If an Anglophile is someone who loves England, and a Francophile admires the French then you can sign me up as card carrying Kiwophile. I love New Zealand and everything it represents. My admiration has always been cast from afar, I am yet to visit our neighbours personally (haven’t ever had the excuse really. I never run out of sugar and their branches don’t overhang the fence), but I get my fill of NZ culture whenever I can in the form of music, movies and TV shows.
New Zealand has always produced brilliant cultural exports. There are those we now call our own- John Clarke, Tony Martin, Reg Mombassa, and Sam Neil. And there are those who have made it to the world stage like
Russell Crowe, the Finn brothers, The Flight of the Conchords, Taika Waititi, and Peter Jackson.
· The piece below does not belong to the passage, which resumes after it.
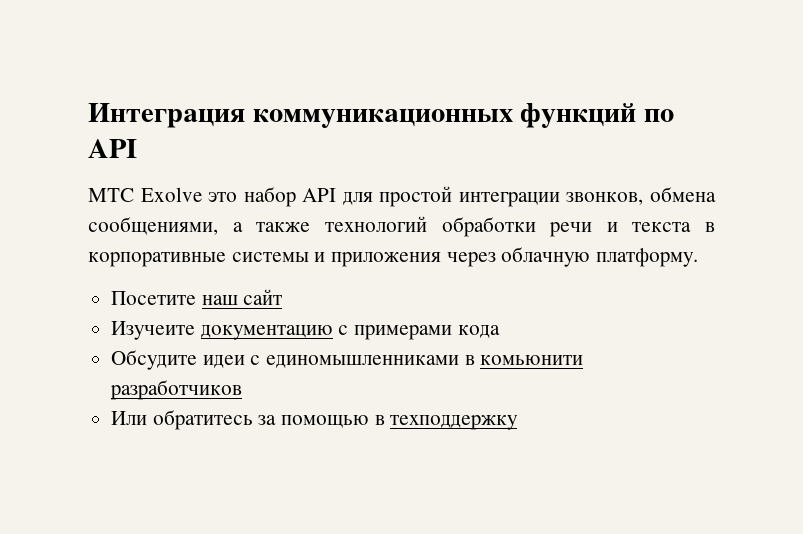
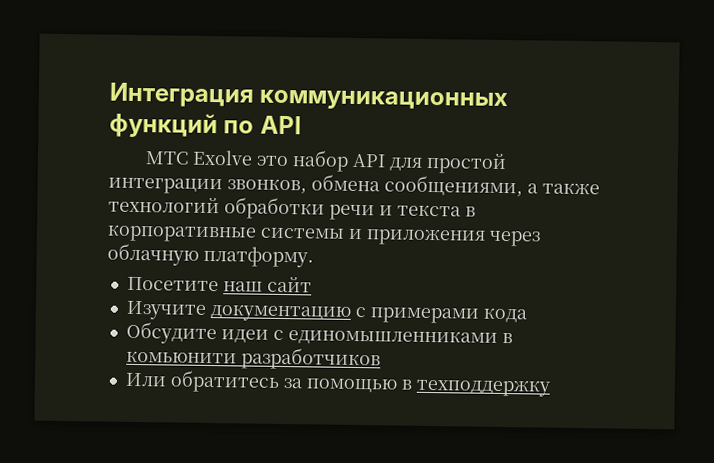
- Изучеите документацию с примерами кода
+ Изучите документацию с примерами кода

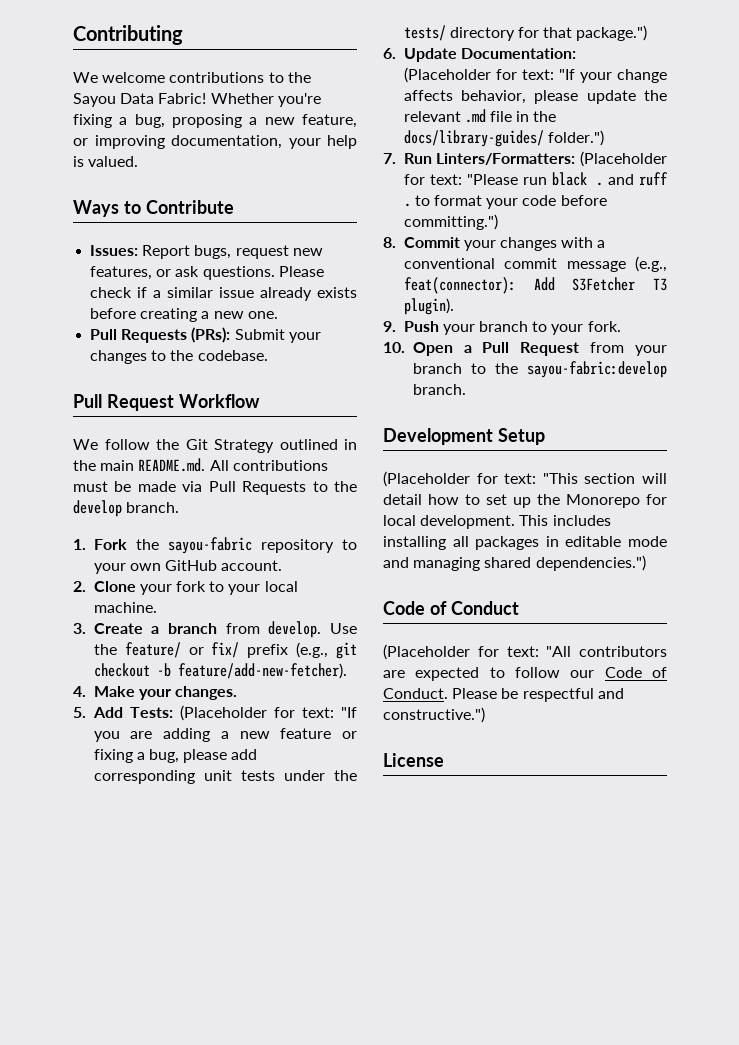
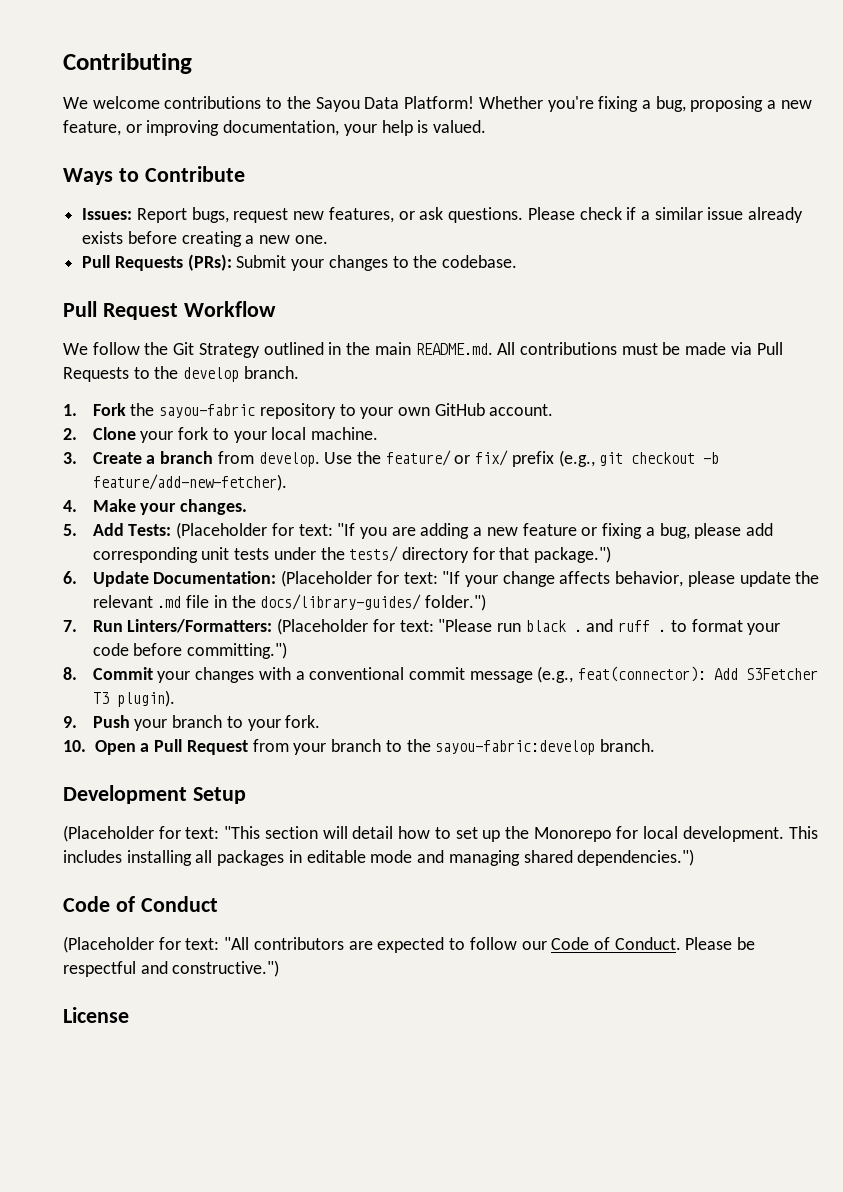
- We welcome contributions to the Sayou Data Fabric!
+ We welcome contributions to the Sayou Data Platform!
There’s also this, which is, like, eight different kinds of wonderful.
But my favourite Kiwi export by far would have to be
Motorway Patrol.
Motorway Patrol is a documentary show that follows police as they manage the roads around Auckland. The show ran in New Zealand for 11 seasons over the period of a decade. It ran in Australia periodically on Channel 9 and was the predecessor to our own version, which took the slightly sexier sounding name
Highway Patrol.
Sadly,
Motorway Patrol is not gracing our screens at present and production of new episodes looks to be unlikely. In NZ and Down Under alike, we are ever poorer for the lack of it.
Motorway Patrol is the quainter side of real crime.
Motorway Patrol showcases the gentler, more mundane, slightly parochial, and often humorous side of policing and being policed. The cops on the show are awkward and self-effacing and the citizens being policed are usually polite and complicit. There is the occasional moment of high drama, a hostile driver or even a chase, but usually those being targeted are only evasive enough to make for funny television.
The show isn’t expressly intended as comedy but it is definitely light entertainment. There are plenty of other police reality programs that attempt to capture high drama and action, showcasing a suburban RBT like it was an episode of
The Wire, but
Motorway Patrol is honest. The show knows that there are exciting moments of police work but much of it is routine, work-a-day kind of stuff. In this clip of the show, for example, there is a drunk driver from Thailand, to whom the awkward officer shouts the universal exclamation “Arriba!”, there’s a revelatory “university” statistic that indicates that “excessive alcohol consumption can result in aggressive or irrational behaviour”, there’s a group of young men who are excited to be pulled over because it means they’ll be on the telly, there’s a drunk passer-by who sings the national anthem, and there’s a cop who erupts into a sneezing fit. It’s all there on tape-
Motorway Patrol omits none of the sordid details.
I enjoyed watching the moderate law enforcement on
Motorway Patrol immensely but I often wondered, why make a show like this? People have been telling stories about crime since the campfire days. Crime and law enforcement stories are the ultimate vessel for danger and heroism. So why show the ordinary side? Why did
Motorway Patrol exist?
Well, firstly people can relate to it. Most of the crimes on the show are easily commitable. The drivers are over the limit, their licenses expired, their cars modified in slightly dodgy ways. These aren’t hardened criminals. They are our neighbours and friends. We empathise with them. The producer of the program Tash Christie
suggests “There is something quintessentially Kiwi about Motor Patrol. People identify with the stories, the characters… and the excuses”. Australians too can easily identify. It’s a “there but for the grace of God go I- two beers and ten kms/h over the limit” kind of situation.
Secondly the show humanizes the police men and women it follows. Here in Australia our own reality police programs venerate our cops. They are everyday heroes with authoritative voices who deal with those in breach of the law with a heavy and solemn hand. This extends to our media portrayal of Customs officers and even surf lifesavers, who take a zero tolerance approach to those bringing bags of peanuts from Iran or those who can’t swim well. Authority, in Australia, is nothing to be taken lightly.
Motorway Patrol refreshingly made no such pretense.
It may seem like a slightly dangerous route to take, stripping the police of their clout, but when most of the problems on the show arose from citizens being needlessly uncooperative due to uncertainty or fear, perhaps this humanization of cops is a strategic move. The motto of the New Zealand Police is “safer communities together” and
Motorway Patrol may have played a part in actually seeing this aim come to fruition.
In terms of television appreciation too it’s a welcome approach. There is something fairly insulting about seeing an RBT dressed up in dramatic music, graphics, and voice over. We can see through it.
Motorway Patrol is honest and very entertaining and I hope we can look forward to its reintroduction to Australian screens soon.
Also worth a mention is
Police Ten 7, a cousin program to
Motorway Patrol, which spawned this internet hit a while back. Oh New Zealand. I want to be in you.